Anti-endomysial antibodies (EMA) are directed against the intermyofibril substance of smooth muscle, which may correspond to either a reticulin-like structure or a surface component of smooth muscle fibrils. These are detected by indirect immunofluorescence on monkey esophagus cells and on human umbilical cord cells as a substrate. The EMA assay specificity is high (100%), but it is also IgA-based and the EMA IgG assay is not widely available. Anti-endomysial antibodies are considered a confirmatory assay and should be used only in cases of borderline positive or possibly false positive results for anti-tTG2.

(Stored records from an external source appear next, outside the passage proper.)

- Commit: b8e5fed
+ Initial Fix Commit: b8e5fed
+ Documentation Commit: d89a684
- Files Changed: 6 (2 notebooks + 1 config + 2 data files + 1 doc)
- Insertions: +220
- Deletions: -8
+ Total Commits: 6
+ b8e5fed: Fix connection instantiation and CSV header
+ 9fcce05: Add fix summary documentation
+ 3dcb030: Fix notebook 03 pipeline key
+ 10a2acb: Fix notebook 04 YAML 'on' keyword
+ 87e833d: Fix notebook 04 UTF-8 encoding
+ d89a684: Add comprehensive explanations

Testing for antibodies directed against native gliadin is no longer recommended. However, antibodies against synthetic deamidated IgG class gliadin peptides (anti-DPG) have a diagnostic role in cases of IgA deficiency.
Histological evaluation and serological markers are important for diagnosis but also for testing efficacy of alternative therapies for celiac disease, as mentioned below.

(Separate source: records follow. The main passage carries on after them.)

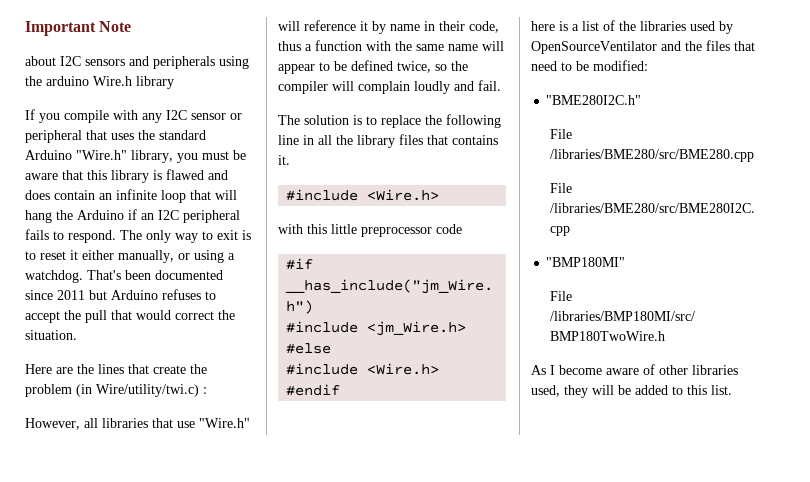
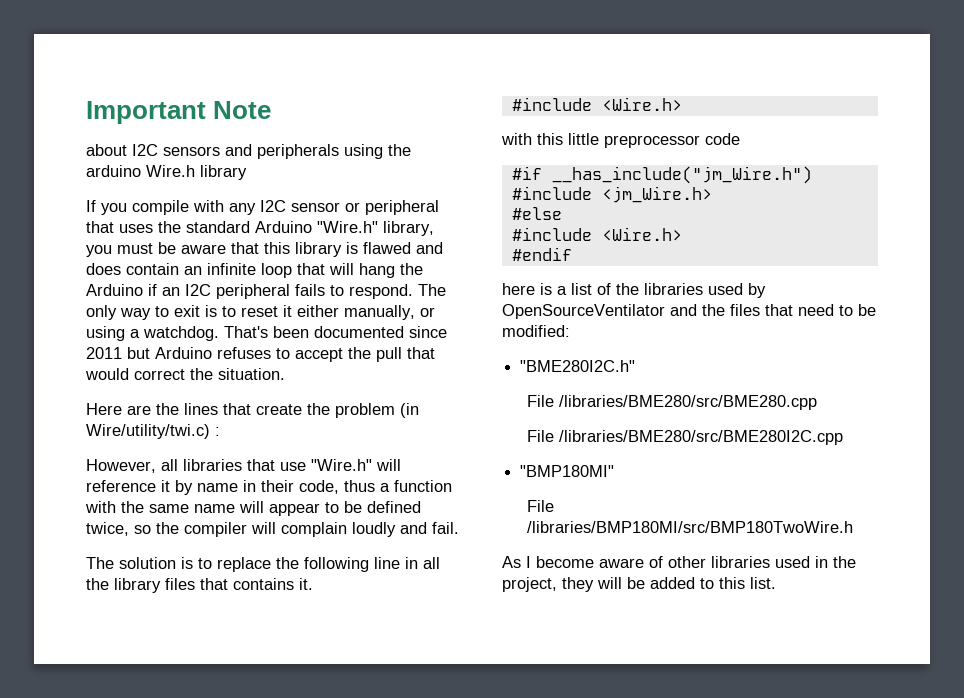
- As I become aware of other libraries used, they will be added to this list.
+ As I become aware of other libraries used in the project, they will be added to this list.

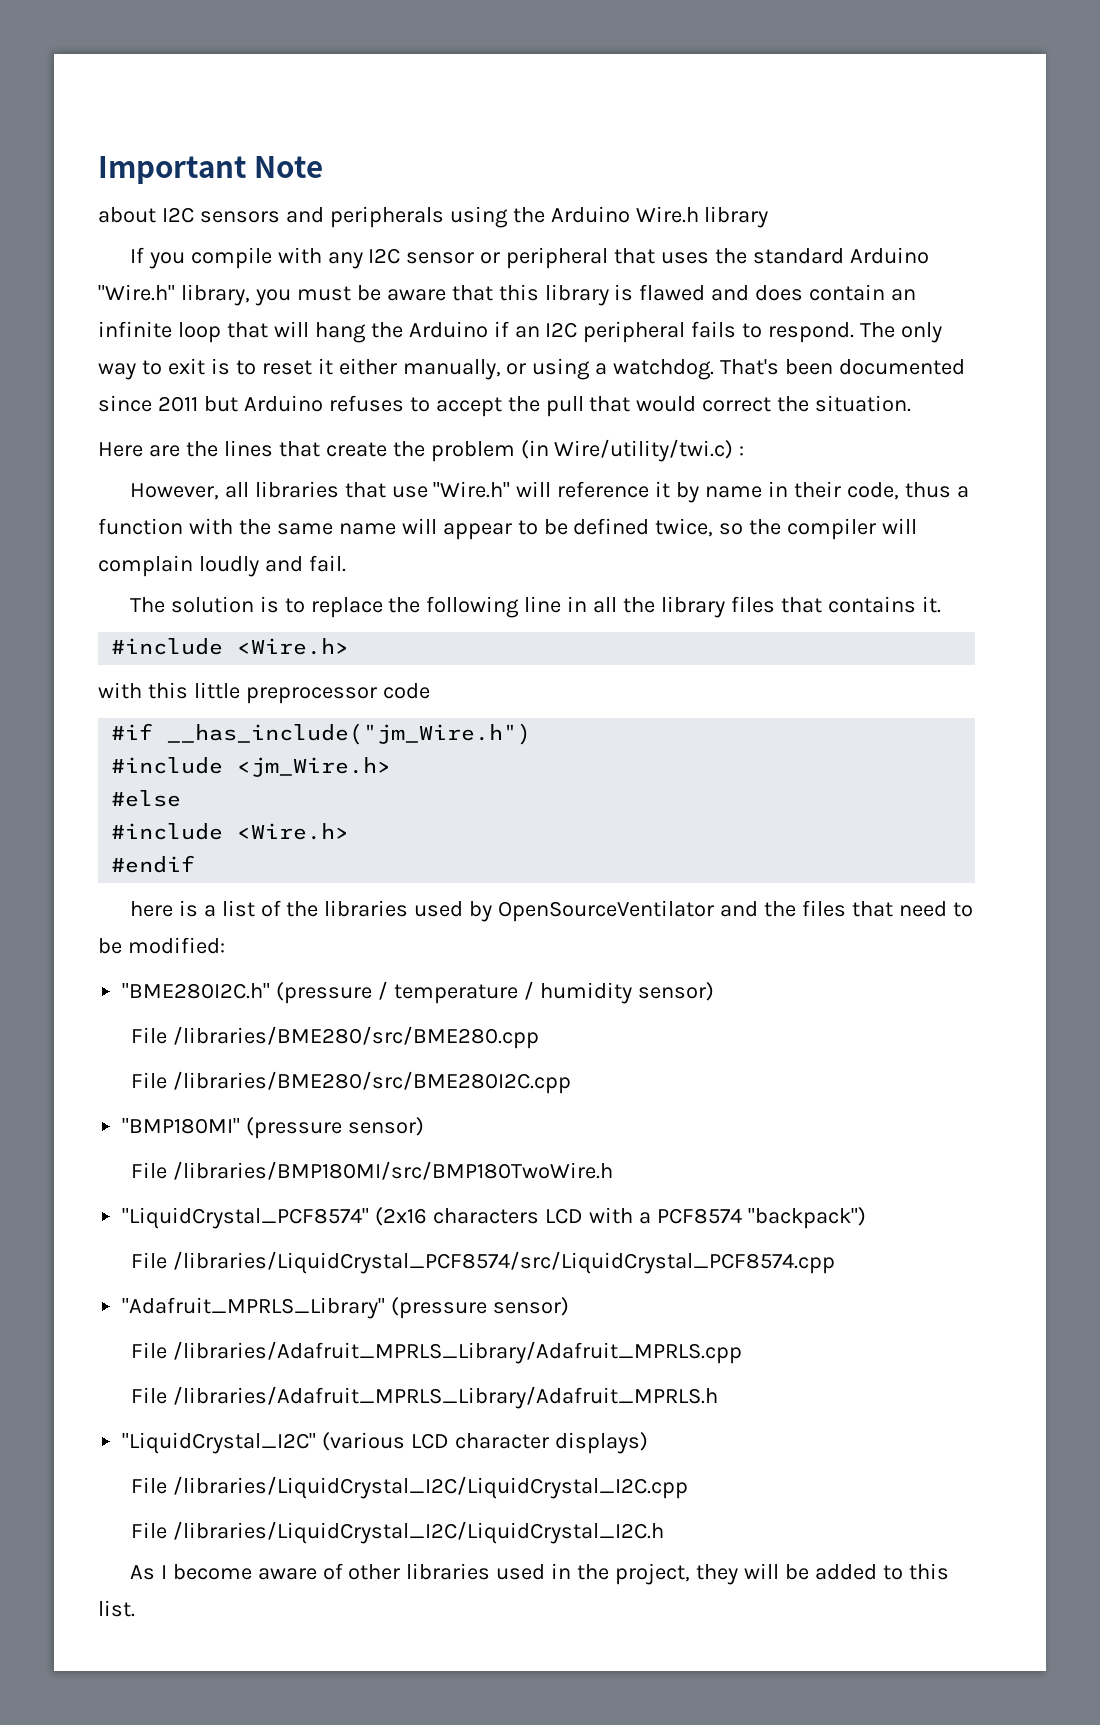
- about I2C sensors and peripherals using the arduino Wire.h library
+ about I2C sensors and peripherals using the Arduino Wire.h library
- "BME280I2C.h"
+ "BME280I2C.h" (pressure / temperature / humidity sensor)
- "BMP180MI"
+ "BMP180MI" (pressure sensor)
+ "LiquidCrystal_PCF8574" (2x16 characters LCD with a PCF8574 "backpack")
+ File /libraries/LiquidCrystal_PCF8574/src/LiquidCrystal_PCF8574.cpp
+ "Adafruit_MPRLS_Library" (pressure sensor)
+ File /libraries/Adafruit_MPRLS_Library/Adafruit_MPRLS.cpp
+ File /libraries/Adafruit_MPRLS_Library/Adafruit_MPRLS.h
+ "LiquidCrystal_I2C" (various LCD character displays)
+ File /libraries/LiquidCrystal_I2C/LiquidCrystal_I2C.cpp
+ File /libraries/LiquidCrystal_I2C/LiquidCrystal_I2C.h

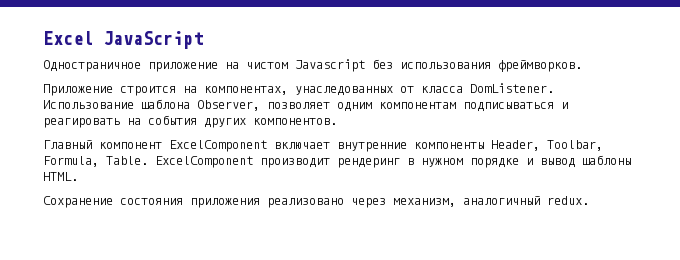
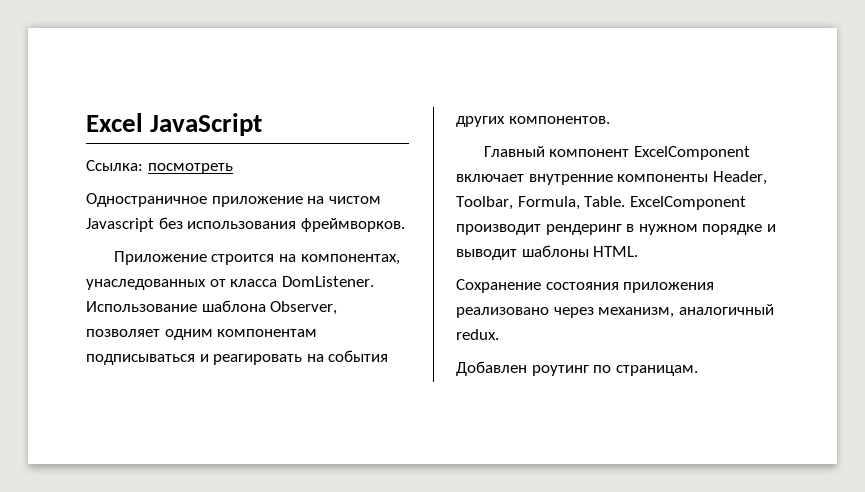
+ Ссылка: посмотреть
- ExcelComponent производит рендеринг в нужном порядке и вывод шаблоны HTML.
+ ExcelComponent производит рендеринг в нужном порядке и выводит шаблоны HTML.
+ Добавлен роутинг по страницам.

Currently, the only effective treatment for celiac disease is a strict gluten-free diet (GFD). The aim of dietary regimen is recovery of intestinal damage (usually within 24 months), disappearance of serological markers, and resolution of symptoms, when present. Moreover, a GFD improves nutritional parameters including body mass index and bone mineral density.

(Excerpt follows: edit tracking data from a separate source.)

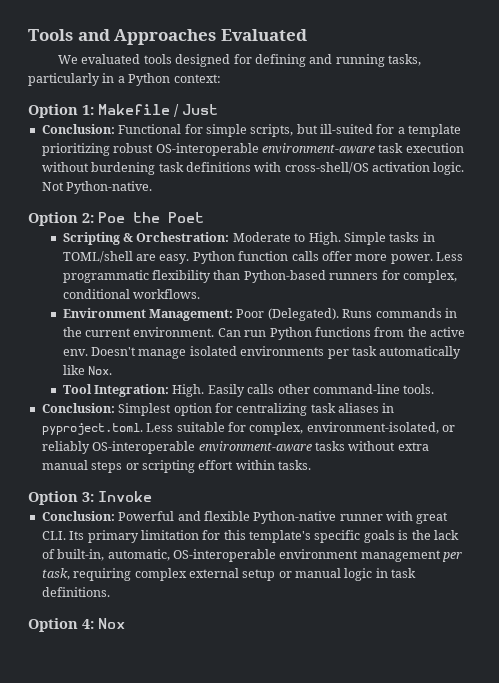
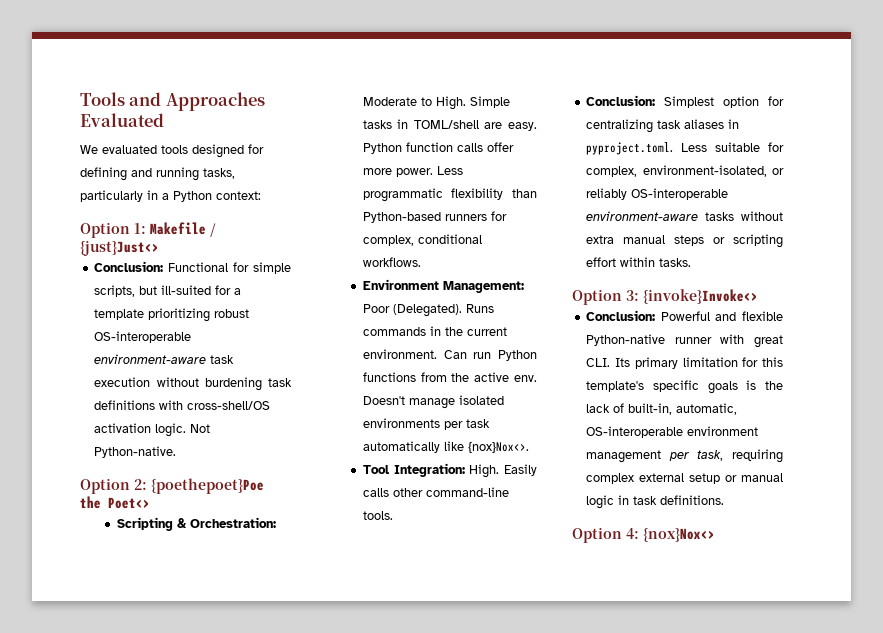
- Option 1: Makefile / Just
+ Option 1: Makefile / {just}Just<>
- Option 2: Poe the Poet
+ Option 2: {poethepoet}Poe the Poet<>
- Doesn't manage isolated environments per task automatically like Nox.
+ Doesn't manage isolated environments per task automatically like {nox}Nox<>.
- Option 3: Invoke
+ Option 3: {invoke}Invoke<>
- Option 4: Nox
+ Option 4: {nox}Nox<>

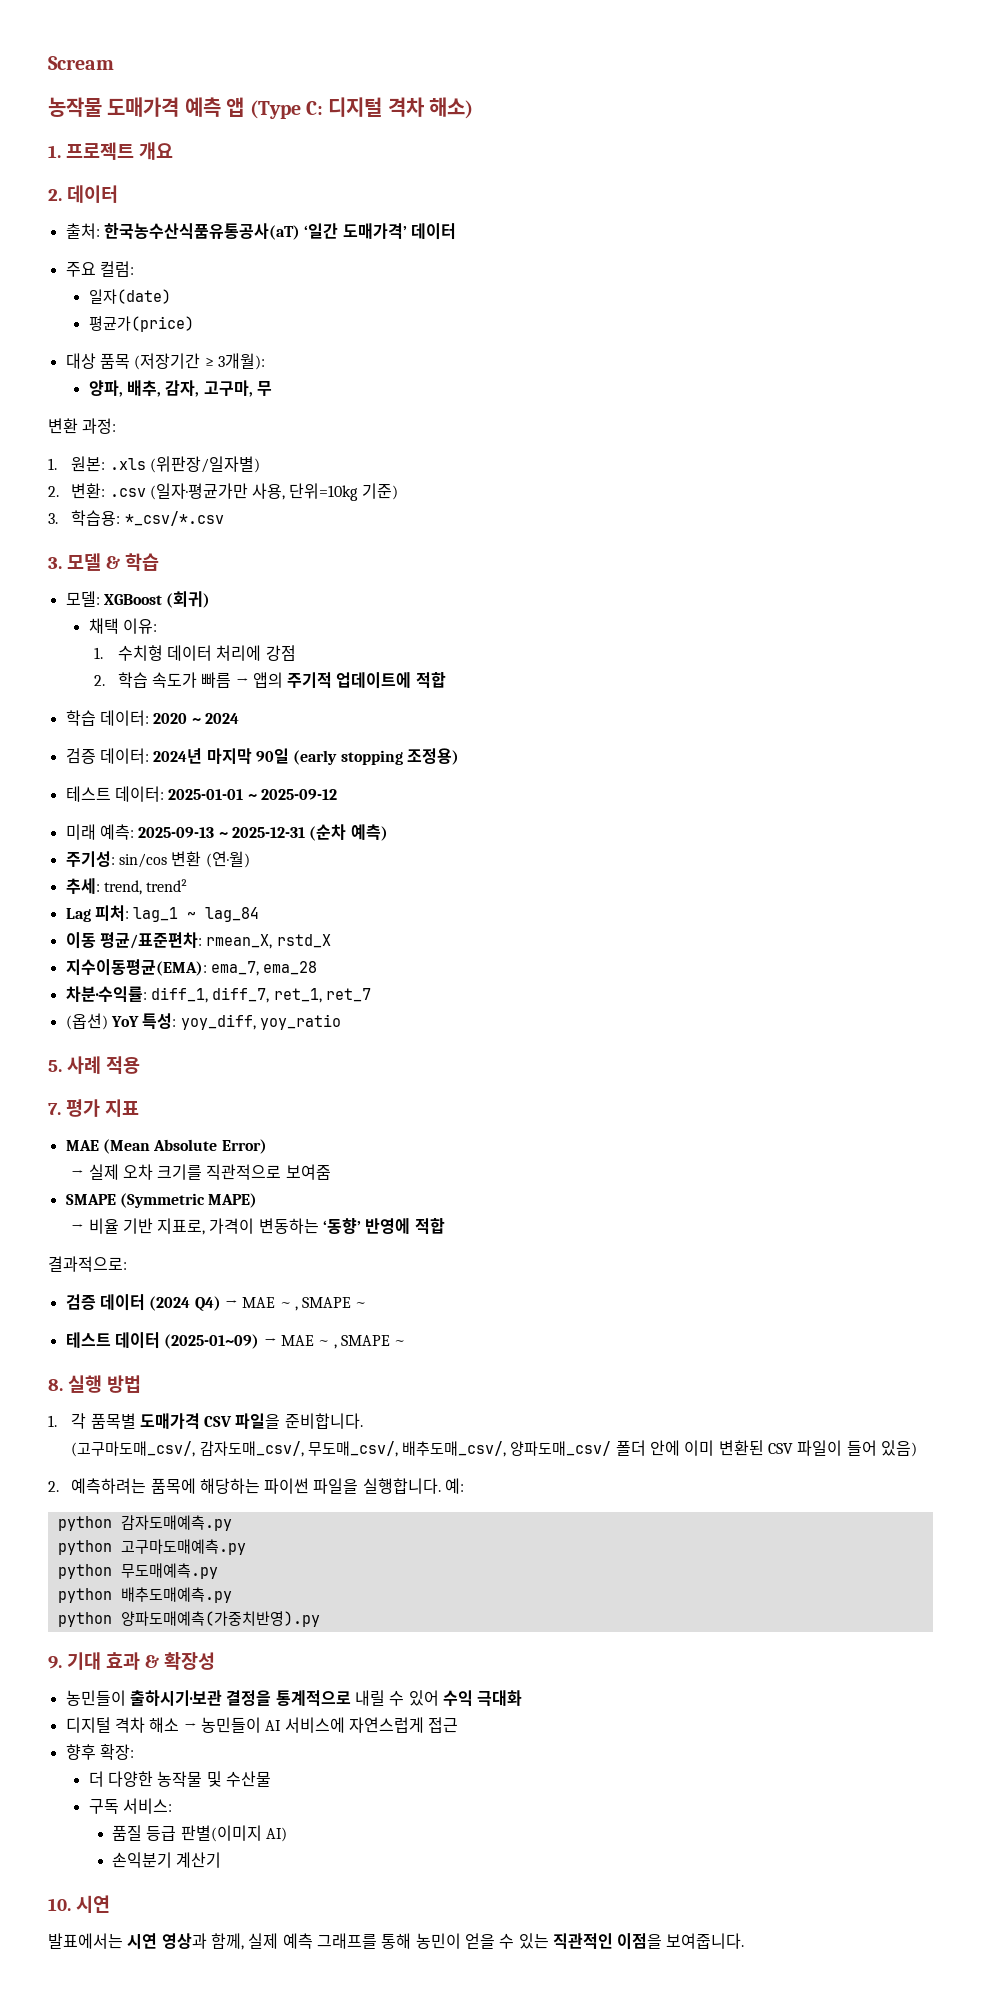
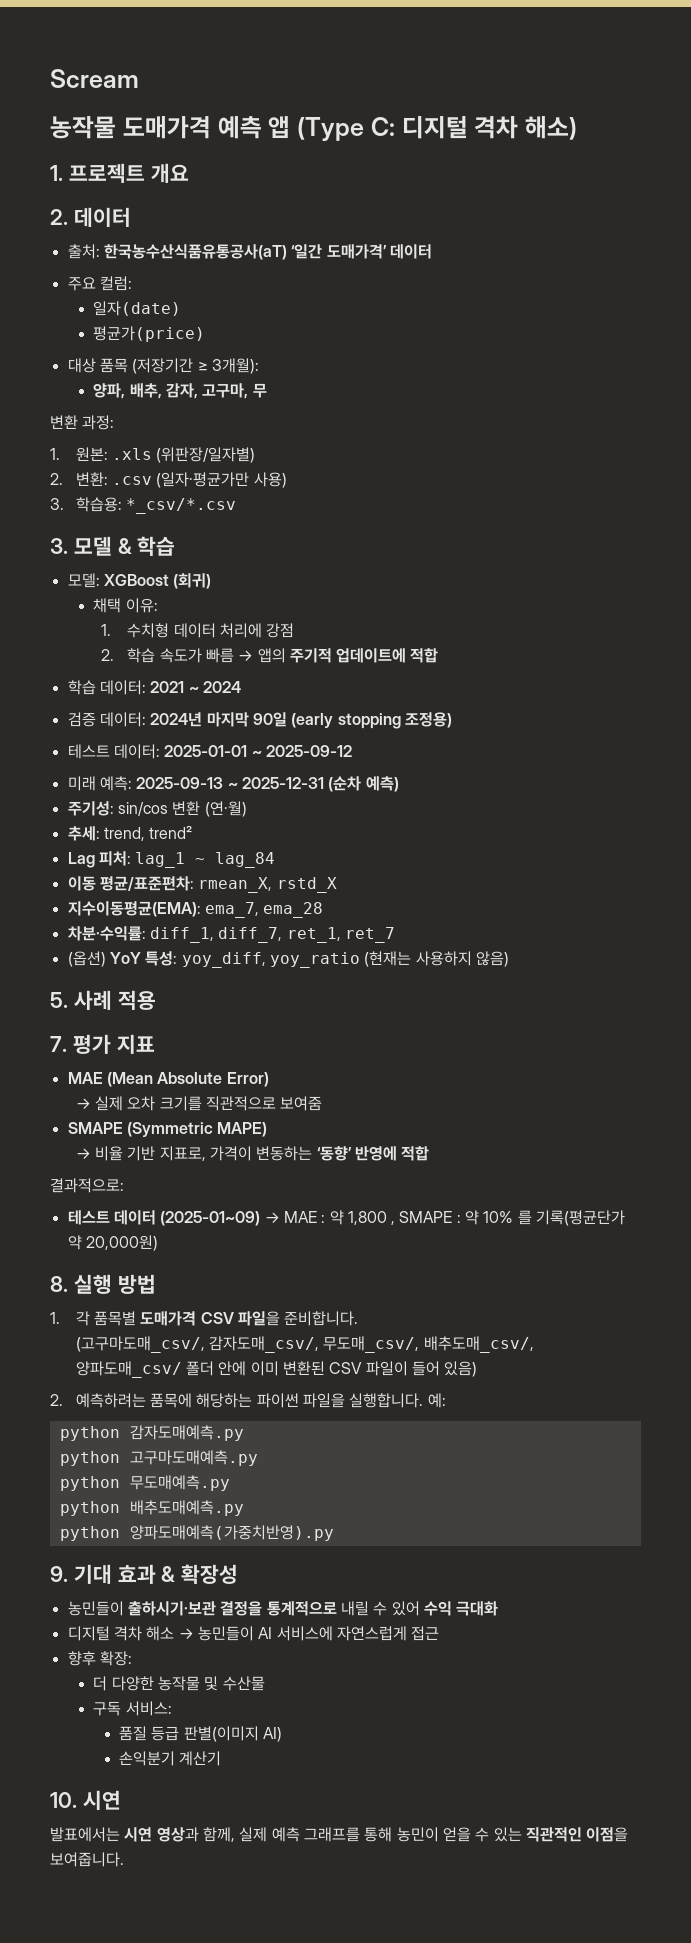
- 2. 변환: .csv (일자·평균가만 사용, 단위=10kg 기준)
+ 2. 변환: .csv (일자·평균가만 사용)
- 학습 데이터: 2020 ~ 2024
+ 학습 데이터: 2021 ~ 2024
- (옵션) YoY 특성: yoy_diff, yoy_ratio
+ (옵션) YoY 특성: yoy_diff, yoy_ratio (현재는 사용하지 않음)
- 검증 데이터 (2024 Q4) → MAE ~ , SMAPE ~
- 테스트 데이터 (2025-01~09) → MAE ~ , SMAPE ~
+ 테스트 데이터 (2025-01~09) → MAE : 약 1,800 , SMAPE : 약 10% 를 기록(평균단가 약 20,000원)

Celiac patients should avoid all products containing wheat, barley, and rye for life. Complete elimination of gluten is very difficult, especially due to contamination of other foods with traces of gluten.
Strict avoidance of gluten is demanding especially in Mediterranean countries where gluten ingestion in normal diet is high as well as in adolescence and in asymptomatic children diagnosed by screening. Therefore, CD subjects should be monitored annually for adherence to the GFD. Verification of the disappearance of the specific antibodies is important during follow-up.
The definition “gluten-free” is reserved for foods having less than 20 parts per million of gluten. The lowest quantity of gluten known to be responsible for mucosal damage ranges from 10 to 50 mg per day. A gluten intake of less than 10 mg per day is unlikely to cause mucosal damage.
Nevertheless, some patients may be more sensitive than others are to gluten exposure. Therefore, compliance to GFD should be strict and lifelong.
The gluten-free diet has numerous difficulties; a significant lifestyle change is required by patients, and it may be challenging especially in Western countries where gluten is contained in a lot of foods.
Furthermore, gluten-free products are more expensive [4] and are known to have poor palatability and high fat content.
Hypothetical gluten exposure in restaurants may also be a source of anxiety for celiac patients [5].
It is extremely important that patients know potential hidden sources of gluten and obtain precise information about gluten-free substitute and their fiber and nutrient content. Celiac patients should have high-fiber diets and frequently need supplementation of iron, folic acid, vitamin B12, and vitamin D. It may be very useful to refer patients to a dietitian at the time of diagnosis.
Serological markers are used to assess adhesion to gluten-free diet and its efficacy. First of all, in a patient with persistent symptoms, despite a gluten-free diet, it is mandatory to verify strictly compliance to GFD and in particular to investigate the possibility of inadvertent gluten exposure. Second, it is important to exclude other causes of persistent symptoms. It is necessary to underline the hypothetic presence of alternative diagnosis (i.e., lactose or fructose intolerance, irritable bowel syndrome, microscopic colitis, pancreatic insufficiency, and small intestinal bacterial overgrowth). Another reason for the recurrence of clinical manifestations is refractory celiac disease, whereby CD patients present symptoms of malabsorption and villous atrophy despite a GFD for more than 12 months. In the primary form, there is no initial response to a diet, while in the secondary one, a relapse occurs after an initial response to a GFD. Patients with refractory CD are at risk of developing enteropathy-associated T cell lymphomas.
2. The autophagy process
Eukaryotic cells digest their cytoplasmic content through different processes that come under the general term autophagy (from the Greek words
As analytically described by Codogno et al. [9], there are four types of autophagy:
Macroautophagy: organelles or other cargos (proteins, lipids, or nucleic acids) are sequestered in the autophagosome, a double-membrane vesicle, and delivered to the lysosome for degradation.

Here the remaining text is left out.